I can see a situation too. I think it'd be interesting to paint a picture for our audience. I can imagine an executive at a large automotive manufacturer who's come down probably in their polo shirt and nice slacks and they've been meeting with customers, but now they want to do the design review, and you've probably asked them to put on a headset, the VR goggles, so they can actually see this model in real time, a full three-dimensional model. And I assume they can walk around it and now you want them to interact with it. Is that what you're describing?

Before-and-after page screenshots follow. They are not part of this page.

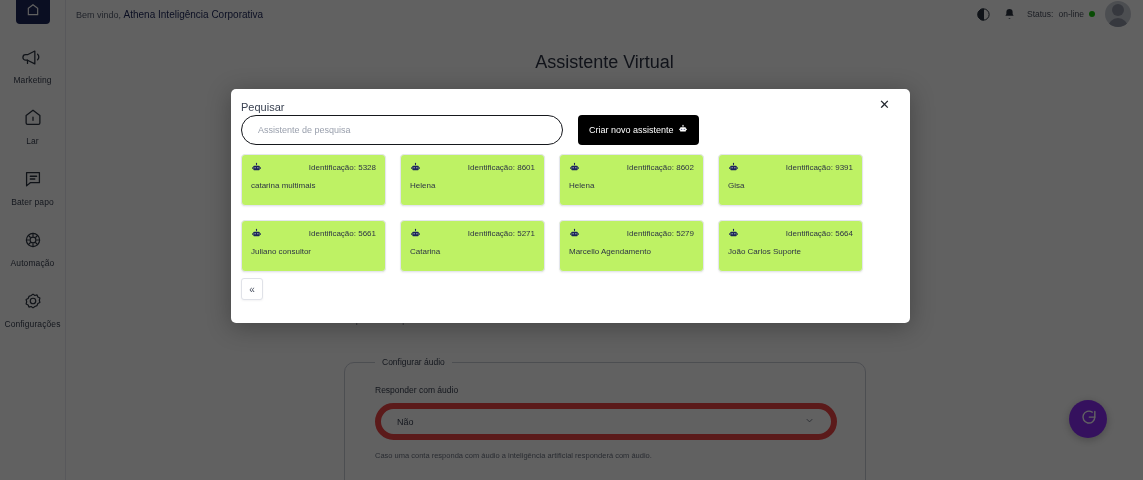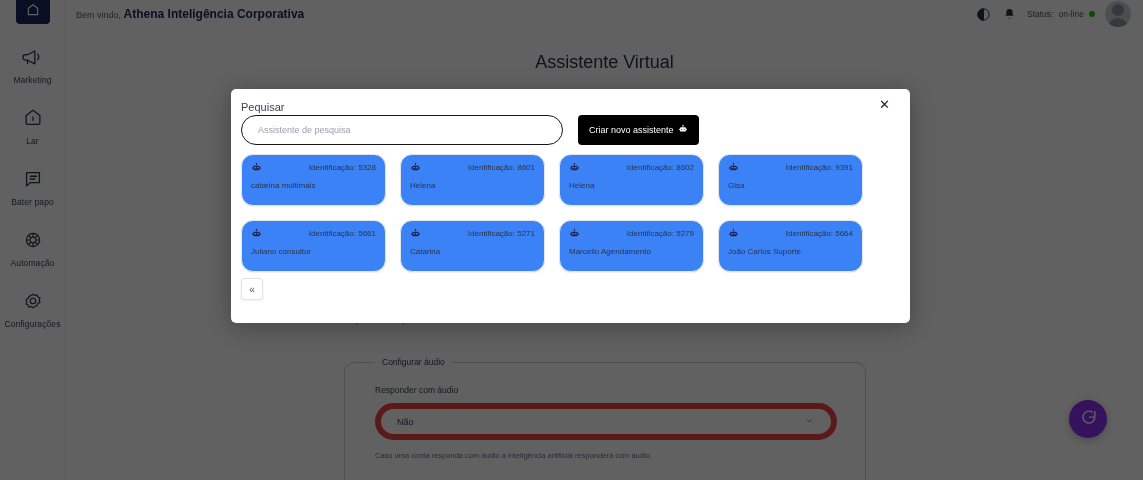--- a/index.html
+++ b/index.html
@@ -36,7 +36,7 @@
     padding: 0 12px 0 10px; background:#ffffff;
   }
   .welcome { font-size: 9px; color: #5a6273; }
-  .welcome b { color: #1b2559; font-weight: 700; font-size: 12px; }
+  .welcome b { color: #1b2559; font-weight: 400; font-size: 10px; }
   .hdr-right { display: flex; align-items: center; gap: 10px; }
   .hdr-icon { width: 16px; height: 16px; color: #2b3340; display:flex; align-items:center; justify-content:center; cursor:pointer;}
   .status-txt { font-size: 8.5px; color: #4a5160; display:flex; align-items:center; gap:5px;}

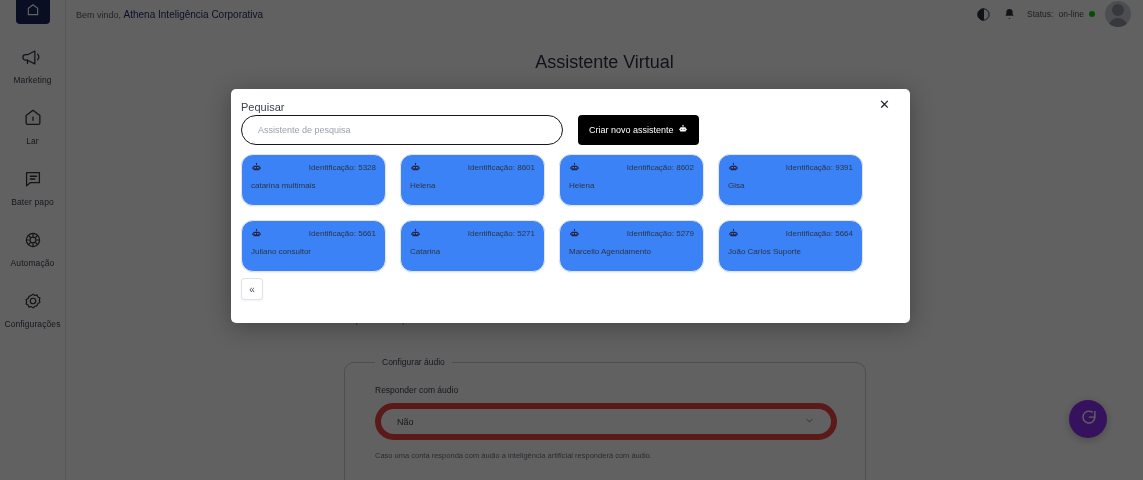--- a/index.html
+++ b/index.html
@@ -111,7 +111,7 @@
     gap: 14px 14px;
   }
   .card {
-    height: 52px; background: #3b82f6; border: 1px solid #e4e6ec; border-radius: 12px;
+    height: 52px; background: #bef264; border: 1px solid #e4e6ec; border-radius: 4px;
     box-shadow: 0 1px 2px rgba(16,24,40,.06);
     padding: 7px 9px; cursor: pointer; position: relative;
   }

Yes. You basically just stated the second problem, which is that also people don't know really how to interact with graphical interfaces in virtual reality. I don't know if you've ever taken a VR headset and put it on someone else to show it off to them and be like, "Hey, this is super cool." Then they put it on and they're holding the controllers and they're just kind of standing there frozen because they don't actually know what to do, because it is a foreign thing to interact with. We're used to sitting in front of a 2D screen on our computer. We're used to using our fingers to scroll through our phone. It's really unnatural. Speech is a natural thing for us to do. We don't have to suddenly have this learning curve of using this strange foreign GUI. The second goal of the project was to create a natural interface for people who maybe don't spend that much time in VR so that they can just jump in. And if they want the car to have a different size wheel, they can just say, "Hey, swap out the wheels to a larger size," rather than, "Oh, you have to hit this tiny button on the controller." Okay. Yeah." "You see that GUI that just came up? Is there a hamburger menu?" "What's a hamburger menu?" "It's the menu with three lines." Yeah, I think I see something with three lines." Click on menu with three lines," then it opens up this other entire panel and you're like, "Wait, how do I change the wheels?" "I think if I remember correctly, it's this, you should see a little image of a tire, but it might actually be in this other menu." That's so hard to steer someone else through.

I know exactly what you mean because I've had that personal experience where I've actually filmed for a virtual reality segment before, and of course they gave you the two controllers and you have the headset on, and invariably someone said, "No, click the left hand index finger. No, that's the right hand thumb" to get to this menu or to scroll over to this other thing, and you end up not being able to navigate in that unusual virtual world. I do see how natural language processing and the concept of voice could be incredibly valuable. I'm particularly curious about how you think of how the voice command system should be kind of, let's say, articulated and architected so that it does become more natural for the user. They can more easily walk into this environment and use it without having a 30 minute training session where they simply want to come in there and do their specific task. In this case, an automotive design review.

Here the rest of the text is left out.